Biografia surreal
por Bruno CarmeloEsqueça todas as biografias solenes, respeitosas, com atores fisicamente semelhantes aos biografados e recriações históricas detalhistas: Que Viva Eisenstein! - 10 Dias que Abalaram o México é um filme que pretende implodir o gênero. Para quem espera da obra um mínimo de informação, o cineasta Peter Greenaway parodia os documentários tradicionais, fazendo uma rápida apresentação escolar sobre o cineasta soviético Sergei Eisenstein, seus principais filmes, e o motivo de sua visita ao México.
Mas as explicações param por aí. Greenaway quebra as convenções da biografia ao comparar, desde as primeiras cenas, fotos reais de Eisenstein ao lado do protagonista (Elmer Bäck), para sublinhar justamente o quanto os dois não são parecidos. “Esta não é uma cópia, e sim uma construção”, parece dizer o filme. Ou então seria uma desconstrução: a tela se fragmenta, o espaço é distorcido pelo uso de lentes “olho de peixe”, a narrativa se repete.
Formalmente, Que Viva Eisenstein! - 10 Dias que Abalaram o México é uma grande ópera kitsch, colorida, excessiva, brincalhona. Praticamente todos os recursos desfilam pela tela, desde um elegante travelling lateral através de várias salas (remetendo a O Cozinheiro, o Ladrão, sua Mulher e o Amante) até projeções toscas em uma tela verde. As imagens respiram o artifício assumido, escancarado até o limite do absurdo.
Isto não impede que, entre muitas fantasias de Greenaway, insiram-se dados reais da visita do criador de O Encouraçado Potemkin à América. A demora em produzir o seu filme, as brigas com os produtores, a paixão pelo acompanhante Palomino e o choque diante da representação da morte são fatos comprovados e relatados em livros. Mas o mérito deste filme é partir da realidade para imaginar o seu contexto: ao invés de mostrar Eisenstein gravando o projeto Que Viva México!, a ficção supõe o que ele fazia enquanto não estava filmando.
Elmer Bäck faz uma composição circense, na medida exigida pela estética do filme. Eisenstein é transformado em uma personalidade mimada, insegura, muito distante da imagem do gênio da montagem e do teórico respeitado. Talvez os russos não fiquem contentes com esse retrato jocoso de um ícone nacional, mas a produção se justifica por embutir fantasia em um gênero colado ao real, devolvendo a criatividade a um homem famoso pela inovação. Nada mais justo.

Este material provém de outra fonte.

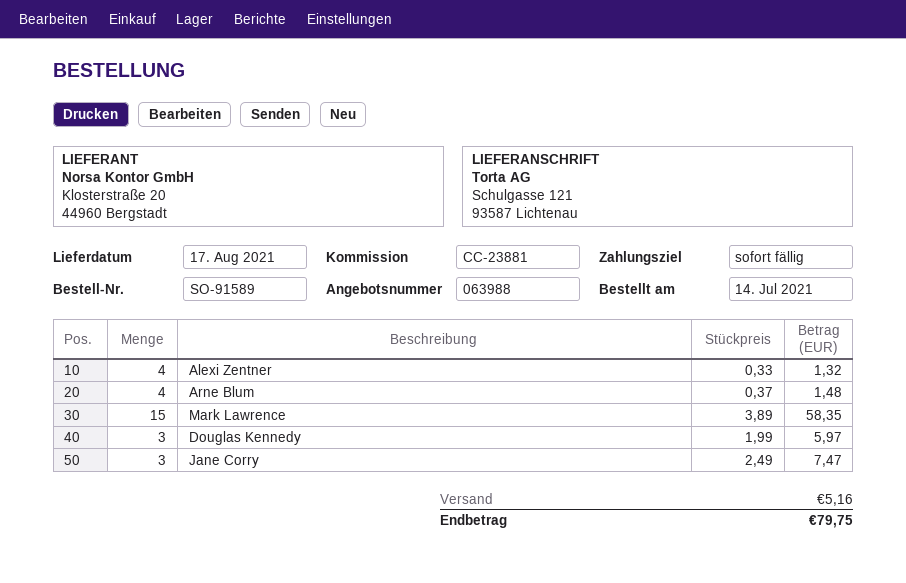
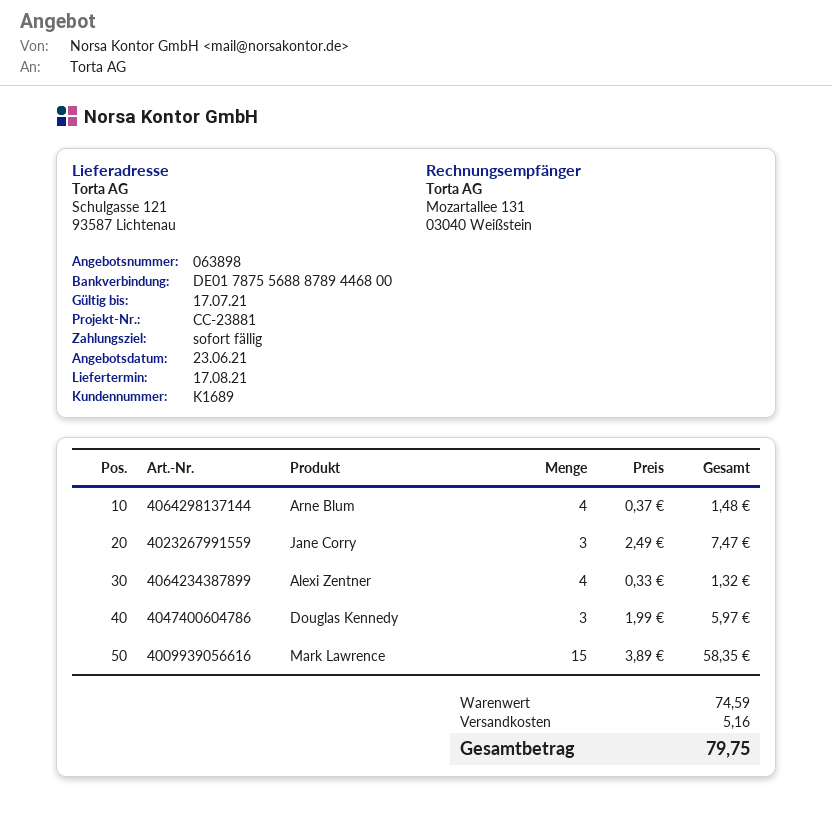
quote number: 063988 -> 063898

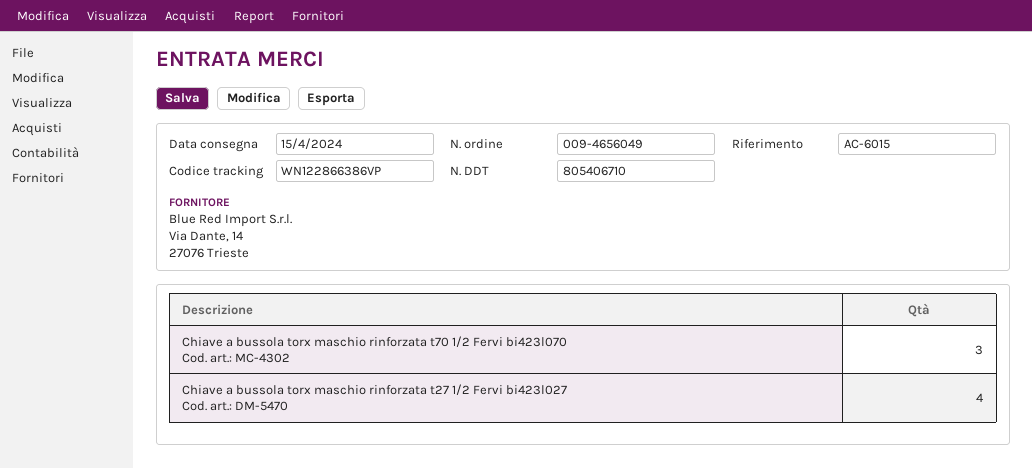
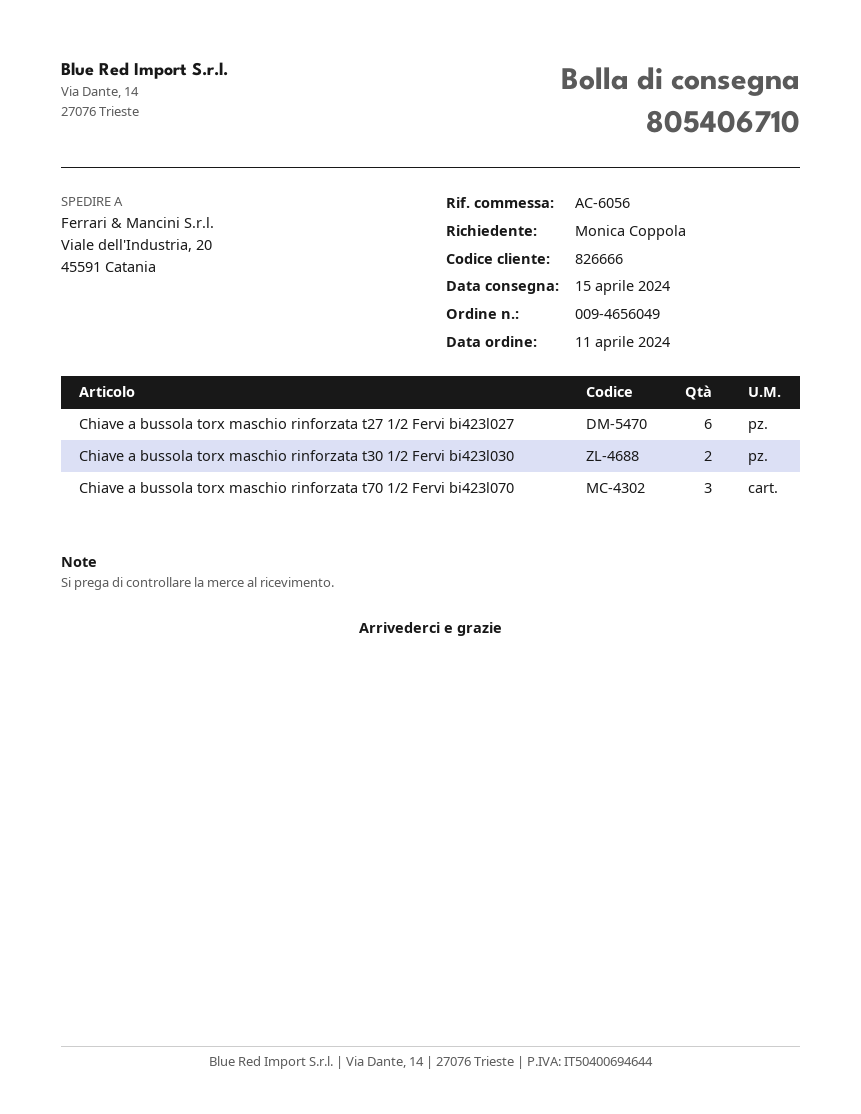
reference: AC-6015 -> AC-6056
Chiave a bussola torx maschio rinforzata t27 1/2 Fervi bi423l027: 4 -> 6
Chiave a bussola torx maschio rinforzata t30 1/2 Fervi bi423l030: none -> 2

Polêmico, obcecado pelo sexo e pela morte, Greenaway faz de Eisenstein um alter ego, criando cenas inusitadas e libertinas por associarem a revolução soviética à perda da virgindade de Eisenstein. O espectador sairá de Que Viva Eisenstein! - 10 Dias que Abalaram o México conhecendo pouco sobre esse episódio histórico, ou melhor, não sabendo exatamente qual parte é real, e qual parte é imaginária. O olhar vigoroso e anárquico em relação à realidade ainda constitui um dos grandes talentos de Greenaway.
Filme visto no 65º festival de Berlim, em fevereiro de 2015.